Do I agree with the Book Club?

Book Blurb:

The New York Times and USA Today bestseller!

“…a hauntingly atmospheric love letter to the first mobile library in Kentucky and the fierce, brave packhorse librarians who wove their way from shack to shack dispensing literacy, hope, and — just as importantly — a compassionate human connection.”—Sara Gruen, author of Water for Elephants

The hardscrabble folks of Troublesome Creek have to scrap for everything—everything except books, that is. Thanks to Roosevelt’s Kentucky Pack Horse Library Project, Troublesome’s got its very own traveling librarian, Cussy Mary Carter.

Cussy’s not only a book woman, however, she’s also the last of her kind, her skin a shade of blue unlike most anyone else. Not everyone is keen on Cussy’s family or the Library Project, and a Blue is often blamed for any whiff of trouble. If Cussy wants to bring the joy of books to the hill folks, she’s going to have to confront prejudice as old as the Appalachias and suspicion as deep as the holler.

Inspired by the true blue-skinned people of Kentucky and the brave and dedicated Kentucky Pack Horse library service of the 1930s, The Book Woman of Troublesome Creek is a story of raw courage, fierce strength, and one woman’s belief that books can carry us anywhere—even back home.

My Review:

The Book Woman of Troublesome Creek by Kim Michele Richardson

In an effort to find a local book club that I could actually attend (preferably during daylight hours), I went back to the one that sets out a book of the month that everyone would read and then hold a discussion. The February read was The Book Woman of Troublesome Creek by Kim Michele Richardson, released May of last year. The popular book club has met for twenty years.

This was a doozy of a book for my introduction to a live book group. I love it when I learn new things, and this a story in my own country and a state I know little about, except for riding through a portion of it in 2004. Add to boot, a historical fiction–and you know I love those–about the WPA project endorsed by Roosevelt during the depression. The Pack Horse Library Project delivered books to families in the remote areas of the Appalachians between 1935 and 1943, mostly by women. It was isolating and dangerous.

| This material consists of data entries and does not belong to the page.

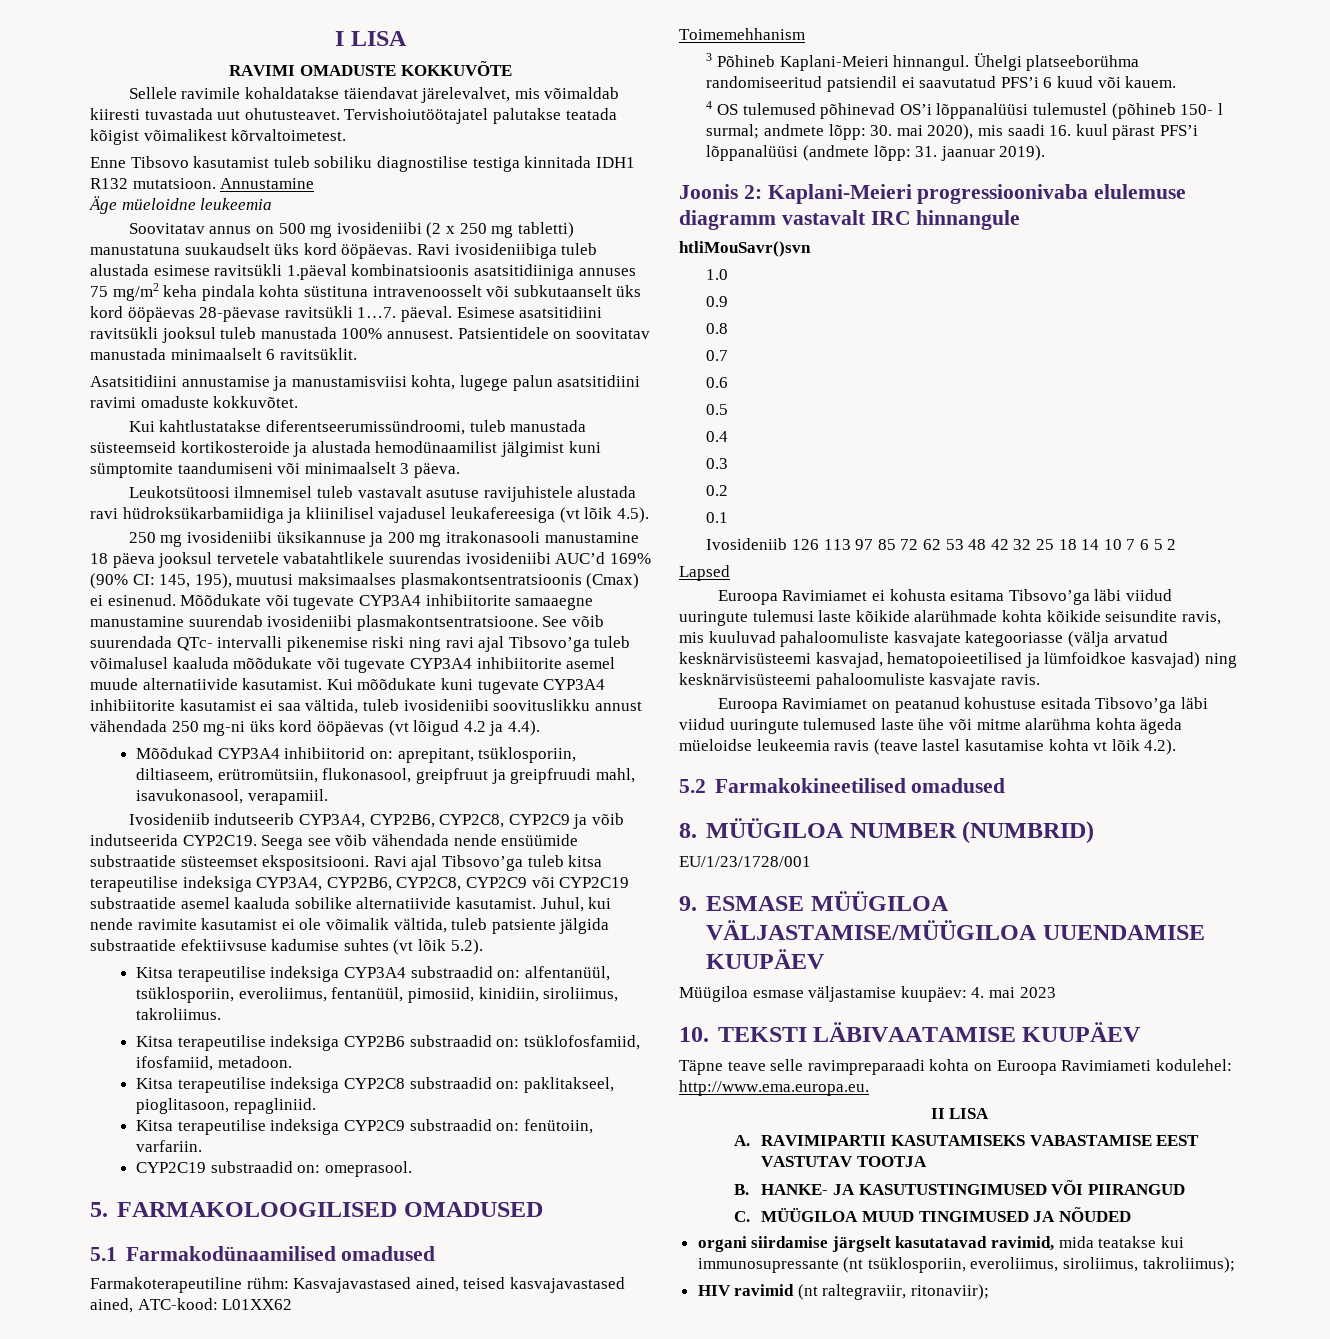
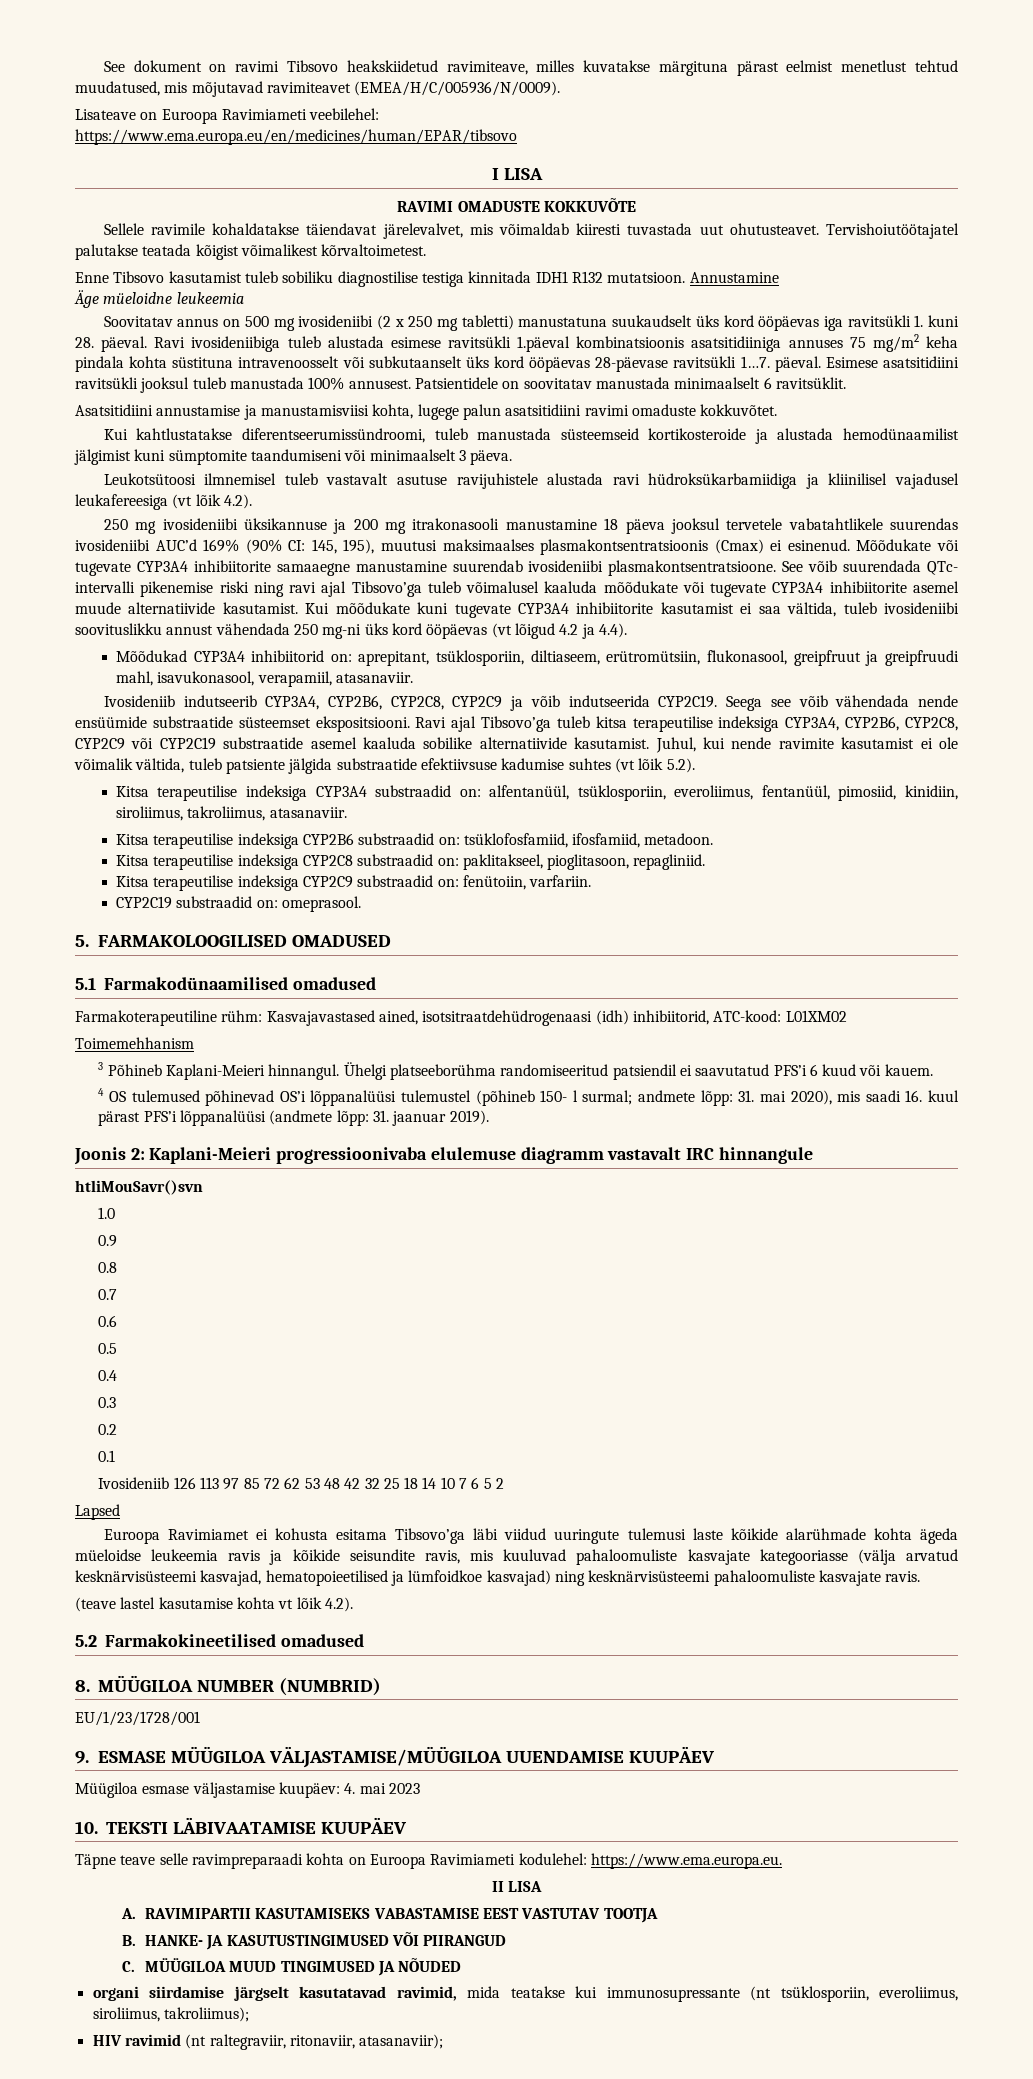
+ See dokument on ravimi Tibsovo heakskiidetud ravimiteave, milles kuvatakse märgituna pärast eelmist menetlust tehtud muudatused, mis mõjutavad ravimiteavet (EMEA/H/C/005936/N/0009).
+ Lisateave on Euroopa Ravimiameti veebilehel:
+ https://www.ema.europa.eu/en/medicines/human/EPAR/tibsovo
- Soovitatav annus on 500 mg ivosideniibi (2 x 250 mg tabletti) manustatuna suukaudselt üks kord ööpäevas.
+ Soovitatav annus on 500 mg ivosideniibi (2 x 250 mg tabletti) manustatuna suukaudselt üks kord ööpäevas iga ravitsükli 1. kuni 28. päeval.
- Leukotsütoosi ilmnemisel tuleb vastavalt asutuse ravijuhistele alustada ravi hüdroksükarbamiidiga ja kliinilisel vajadusel leukafereesiga (vt lõik 4.5).
+ Leukotsütoosi ilmnemisel tuleb vastavalt asutuse ravijuhistele alustada ravi hüdroksükarbamiidiga ja kliinilisel vajadusel leukafereesiga (vt lõik 4.2).
- Mõõdukad CYP3A4 inhibiitorid on: aprepitant, tsüklosporiin, diltiaseem, erütromütsiin, flukonasool, greipfruut ja greipfruudi mahl, isavukonasool, verapamiil.
+ Mõõdukad CYP3A4 inhibiitorid on: aprepitant, tsüklosporiin, diltiaseem, erütromütsiin, flukonasool, greipfruut ja greipfruudi mahl, isavukonasool, verapamiil, atasanaviir.
- Kitsa terapeutilise indeksiga CYP3A4 substraadid on: alfentanüül, tsüklosporiin, everoliimus, fentanüül, pimosiid, kinidiin, siroliimus, takroliimus.
+ Kitsa terapeutilise indeksiga CYP3A4 substraadid on: alfentanüül, tsüklosporiin, everoliimus, fentanüül, pimosiid, kinidiin, siroliimus, takroliimus, atasanaviir.
- Farmakoterapeutiline rühm: Kasvajavastased ained, teised kasvajavastased ained, ATC-kood: L01XX62
+ Farmakoterapeutiline rühm: Kasvajavastased ained, isotsitraatdehüdrogenaasi (idh) inhibiitorid, ATC-kood: L01XM02
- 4 OS tulemused põhinevad OS’i lõppanalüüsi tulemustel (põhineb 150- l surmal; andmete lõpp: 30. mai 2020), mis saadi 16. kuul pärast PFS’i lõppanalüüsi (andmete lõpp: 31. jaanuar 2019).
+ 4 OS tulemused põhinevad OS’i lõppanalüüsi tulemustel (põhineb 150- l surmal; andmete lõpp: 31. mai 2020), mis saadi 16. kuul pärast PFS’i lõppanalüüsi (andmete lõpp: 31. jaanuar 2019).
- Euroopa Ravimiamet ei kohusta esitama Tibsovo’ga läbi viidud uuringute tulemusi laste kõikide alarühmade kohta kõikide seisundite ravis, mis kuuluvad pahaloomuliste kasvajate kategooriasse (välja arvatud kesknärvisüsteemi kasvajad, hematopoieetilised ja lümfoidkoe kasvajad) ning kesknärvisüsteemi pahaloomuliste kasvajate ravis.
+ Euroopa Ravimiamet ei kohusta esitama Tibsovo’ga läbi viidud uuringute tulemusi laste kõikide alarühmade kohta ägeda müeloidse leukeemia ravis ja kõikide seisundite ravis, mis kuuluvad pahaloomuliste kasvajate kategooriasse (välja arvatud kesknärvisüsteemi kasvajad, hematopoieetilised ja lümfoidkoe kasvajad) ning kesknärvisüsteemi pahaloomuliste kasvajate ravis.
- Euroopa Ravimiamet on peatanud kohustuse esitada Tibsovo’ga läbi viidud uuringute tulemused laste ühe või mitme alarühma kohta ägeda müeloidse leukeemia ravis (teave lastel kasutamise kohta vt lõik 4.2).
+ (teave lastel kasutamise kohta vt lõik 4.2).
- Täpne teave selle ravimpreparaadi kohta on Euroopa Ravimiameti kodulehel: http://www.ema.europa.eu.
+ Täpne teave selle ravimpreparaadi kohta on Euroopa Ravimiameti kodulehel: https://www.ema.europa.eu.
- HIV ravimid (nt raltegraviir, ritonaviir);
+ HIV ravimid (nt raltegraviir, ritonaviir, atasanaviir);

Closed off, desperately poor, with little hope for better times, the families welcomed even the normally shunned blue-skinned Pack House Librarian receiving books, magazines, and old newspapers that had been donated and brought to a central location there to be redistributed among those on her routes, sometimes covering as much as twenty miles. Cussy lived with her father, a miner, with black lung disease. There were many times, failing a family member who could read, she stayed to read to them.

A strongly patriarchal society, her father didn’t like her working, but beginning to fail himself and both of them starving, grudgingly allowed her the job. The book in first person tells the story of herself as well as those on her routes, desperate for any news and help. Those who could, contributed recipes or patterns, items that were added to scrapbooks divided into areas of interest–gardening, maintenance, quilting, etc. Mountain, home-grown remedies. These were extremely remote areas and winter only added to the burden.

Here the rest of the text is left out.